Abstract

The AUA Medical Management of Kidney Stones guideline outlines recommendations on follow-up testing for patients prescribed preventive pharmacological therapy. We evaluated adherence to these recommendations by provider specialty. Using claims data from working-age adults with urinary stone disease (2008-2019), we identified patients prescribed a preventive pharmacological therapy agent (a thiazide diuretic, alkali citrate therapy, allopurinol, or a combination thereof) and the specialty of the prescribing physician (urology, nephrology, and general practice).

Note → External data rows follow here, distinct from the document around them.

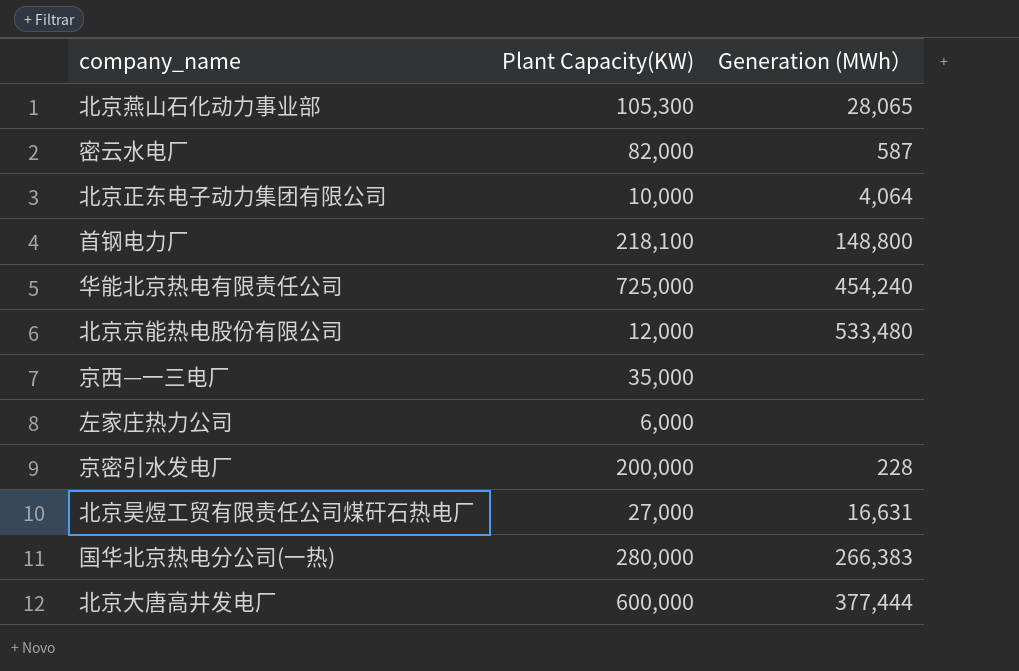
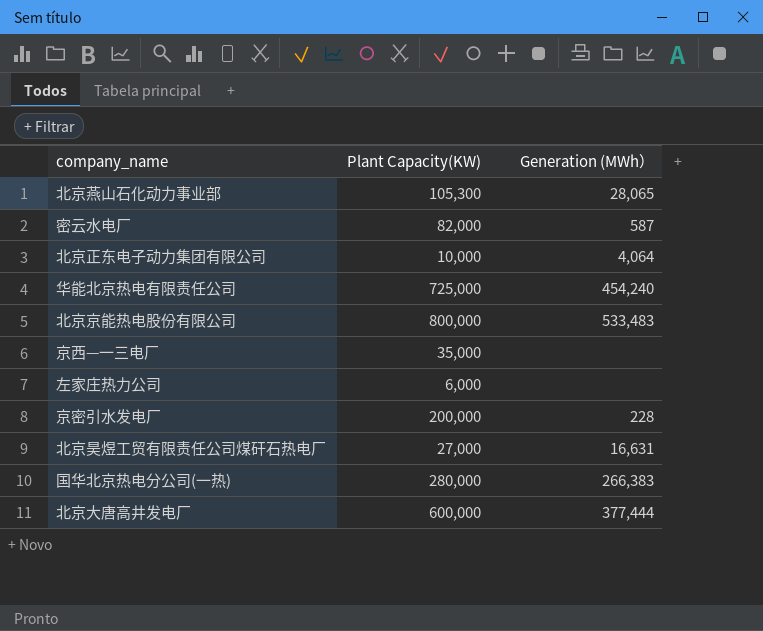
row 首钢电力厂: 218,100 | 148,800 -> none
北京京能热电股份有限公司 | Plant Capacity(KW): 12,000 -> 800,000
北京京能热电股份有限公司 | Generation (MWh）: 533,480 -> 533,483

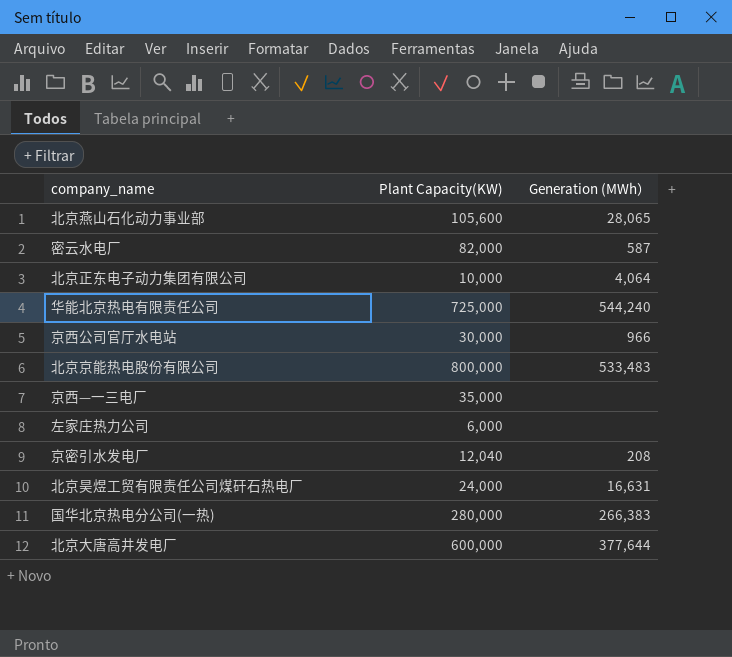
北京燕山石化动力事业部 | Plant Capacity(KW): 105,300 -> 105,600
华能北京热电有限责任公司 | Generation (MWh）: 454,240 -> 544,240
row 京西公司官厅水电站: none -> 30,000 | 966
京密引水发电厂 | Plant Capacity(KW): 200,000 -> 12,040
京密引水发电厂 | Generation (MWh）: 228 -> 208
北京昊煜工贸有限责任公司煤矸石热电厂 | Plant Capacity(KW): 27,000 -> 24,000
北京大唐高井发电厂 | Generation (MWh）: 377,444 -> 377,644

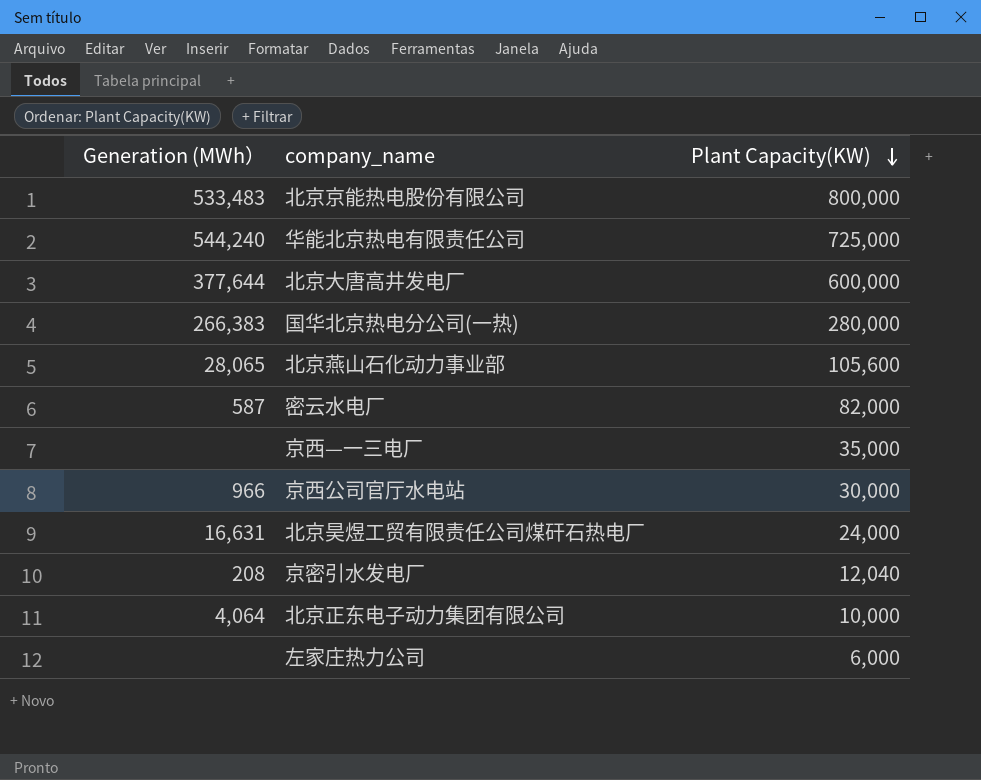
row order: none -> Plant Capacity(KW) descending
column Generation (MWh） | position: 3 -> 1

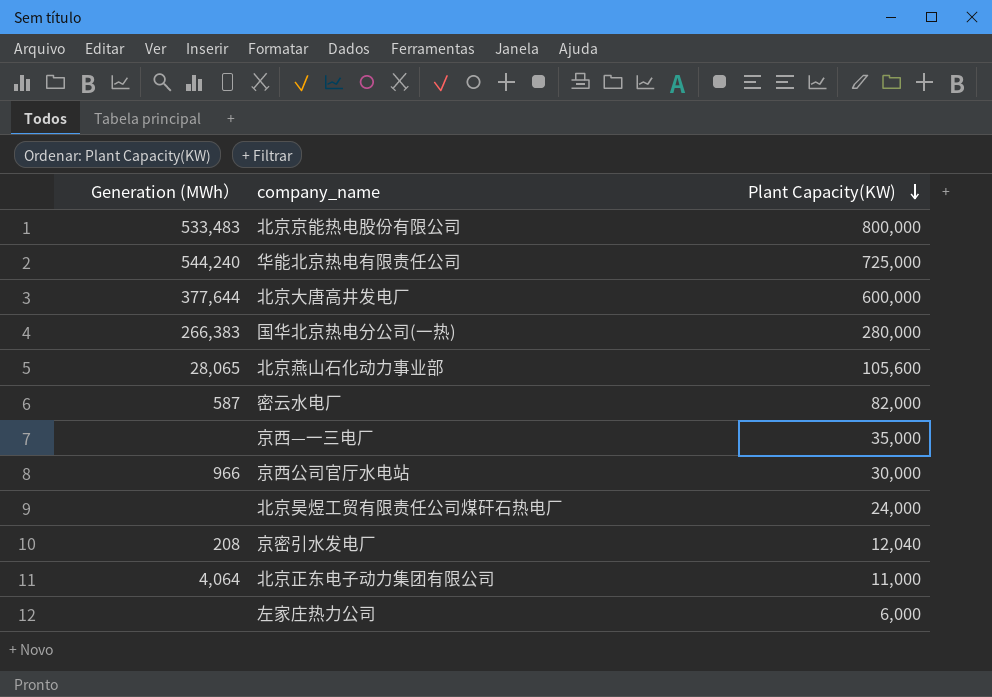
北京昊煜工贸有限责任公司煤矸石热电厂 | Generation (MWh）: 16,631 -> none
北京正东电子动力集团有限公司 | Plant Capacity(KW): 10,000 -> 11,000

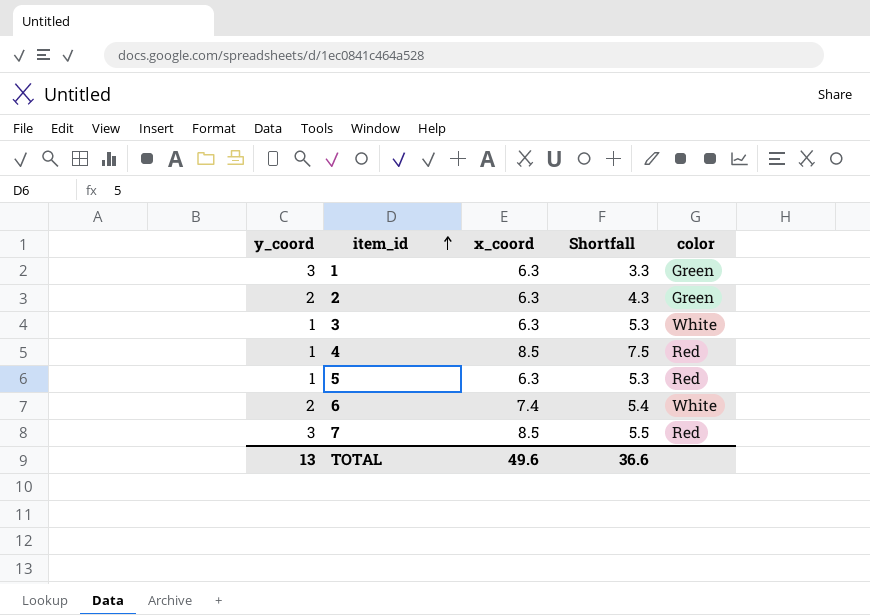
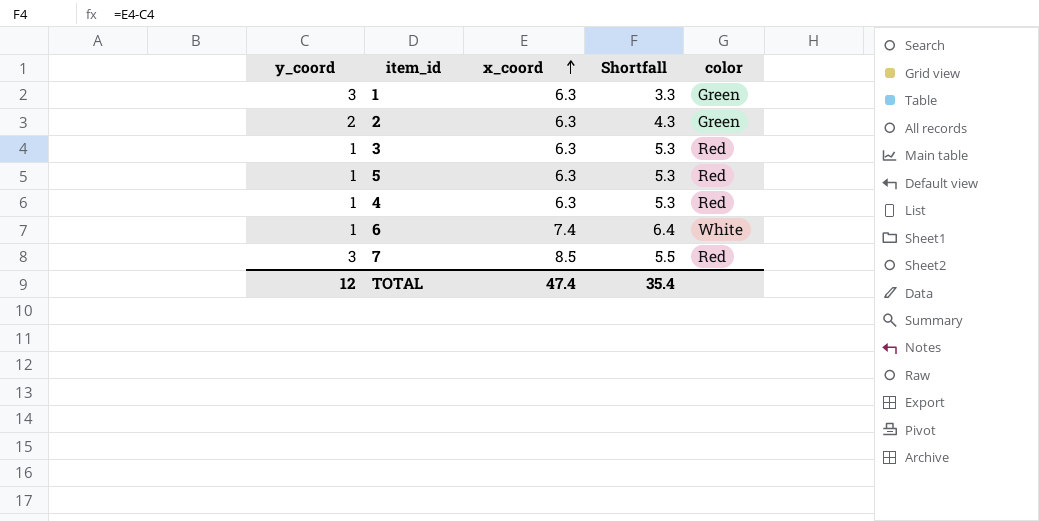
row order: item_id ascending -> x_coord ascending
3 | color: White -> Red
4 | x_coord: 8.5 -> 6.3
4 | Shortfall: 7.5 -> 5.3
6 | y_coord: 2 -> 1
6 | Shortfall: 5.4 -> 6.4
TOTAL | y_coord: 13 -> 12
TOTAL | x_coord: 49.6 -> 47.4
TOTAL | Shortfall: 36.6 -> 35.4

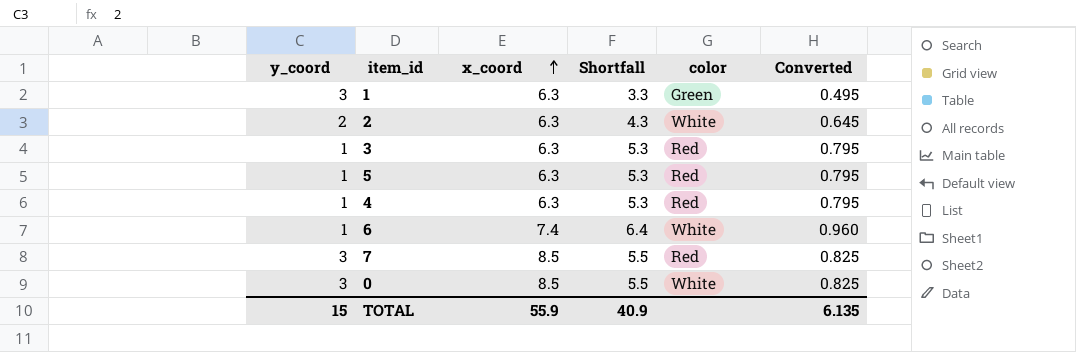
column Converted | formula: none -> [Shortfall] * 0.15
2 | color: Green -> White
row 0: none -> 3 | 8.5 | 5.5 | White | 0.825
TOTAL | y_coord: 12 -> 15
TOTAL | x_coord: 47.4 -> 55.9
TOTAL | Shortfall: 35.4 -> 40.9

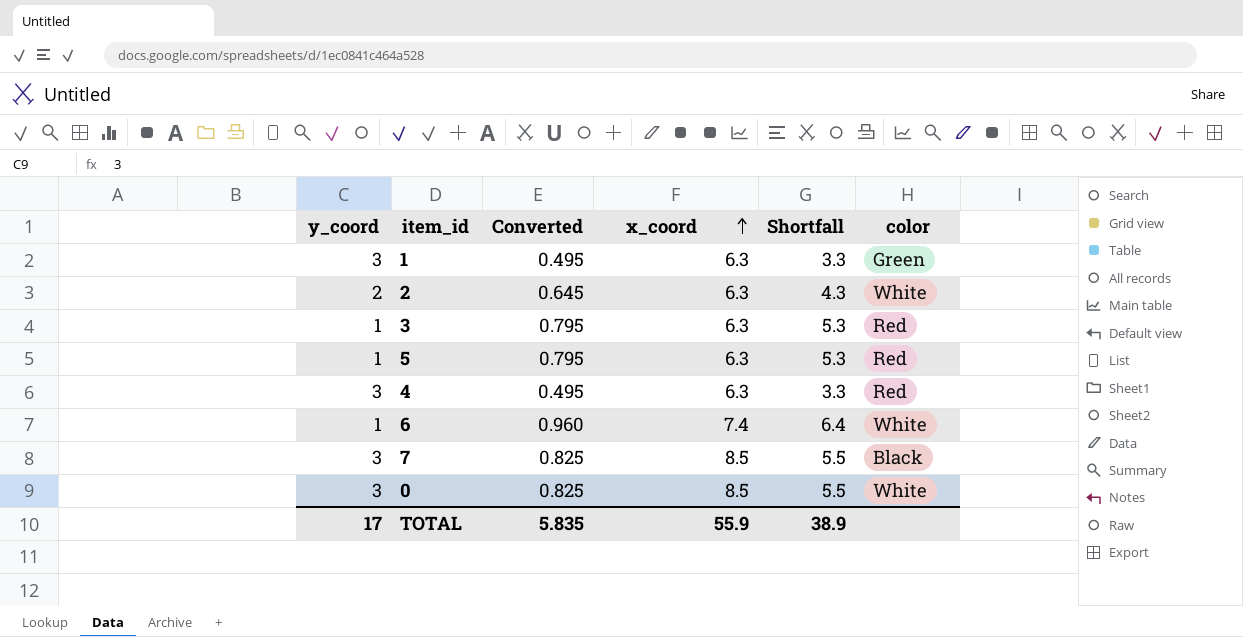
column Converted | position: 6 -> 3
4 | y_coord: 1 -> 3
4 | Converted: 0.795 -> 0.495
4 | Shortfall: 5.3 -> 3.3
7 | color: Red -> Black
TOTAL | y_coord: 15 -> 17
TOTAL | Converted: 6.135 -> 5.835
TOTAL | Shortfall: 40.9 -> 38.9

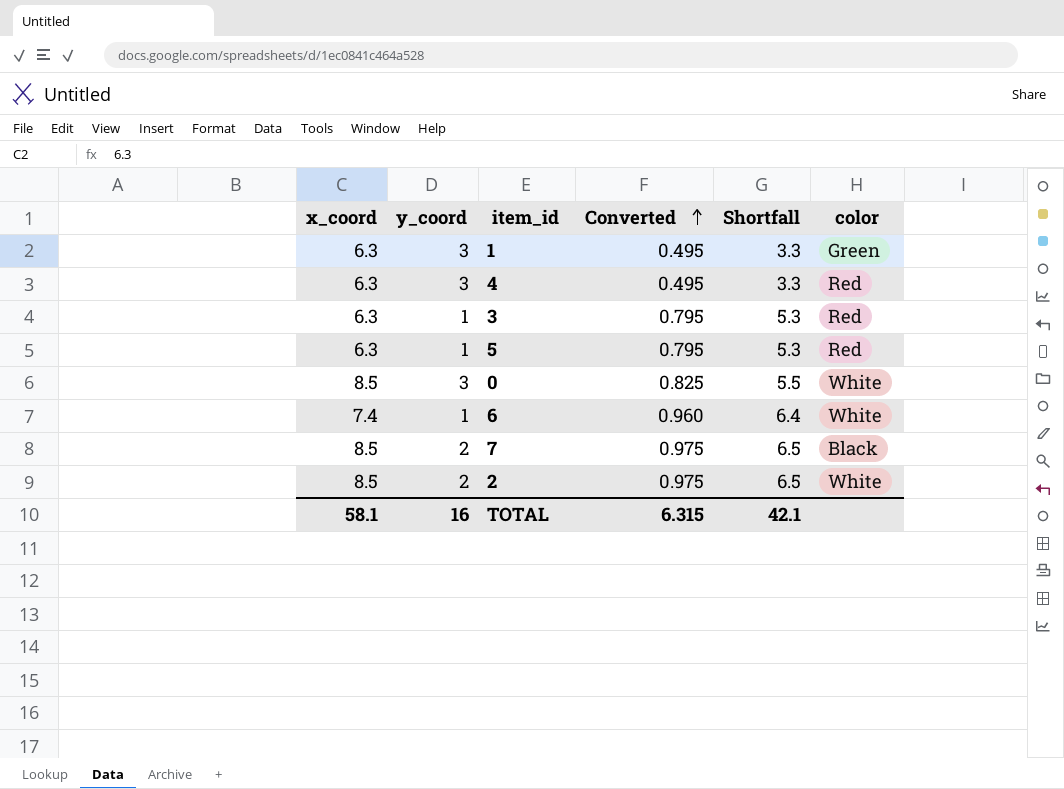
row order: x_coord ascending -> Converted ascending
column x_coord | position: 4 -> 1
7 | y_coord: 3 -> 2
7 | Converted: 0.825 -> 0.975
7 | Shortfall: 5.5 -> 6.5
2 | x_coord: 6.3 -> 8.5
2 | Converted: 0.645 -> 0.975
2 | Shortfall: 4.3 -> 6.5
TOTAL | x_coord: 55.9 -> 58.1
TOTAL | y_coord: 17 -> 16
TOTAL | Converted: 5.835 -> 6.315
TOTAL | Shortfall: 38.9 -> 42.1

Next, we identified patients who completed a 24-hour urine collection prior to their prescription fill. We then measured adherence to 3 recommendations outlined in the AUA guideline. Finally, we fit multivariable logistic regression models evaluating associations between prescribing provider specialty and adherence to recommended follow-up testing. Among 2,600 patients meeting study criteria, 1,523 (59%) adhered to ≥1 follow-up testing recommendation, with a significant increase over the study period. Nephrologists had higher odds of adherence to ≥1 follow-up test compared to urologists (odds ratio, 1.52; 95% confidence interval, 1.19-1.94; P < .01). Significant differences in adherence to the 3 individual guideline recommendations were also observed by specialty. Following initiation of preventive pharmacological therapy, adherence to guideline-recommended follow-up testing was low overall. There exist meaningful specialty-specific differences in the use of this testing.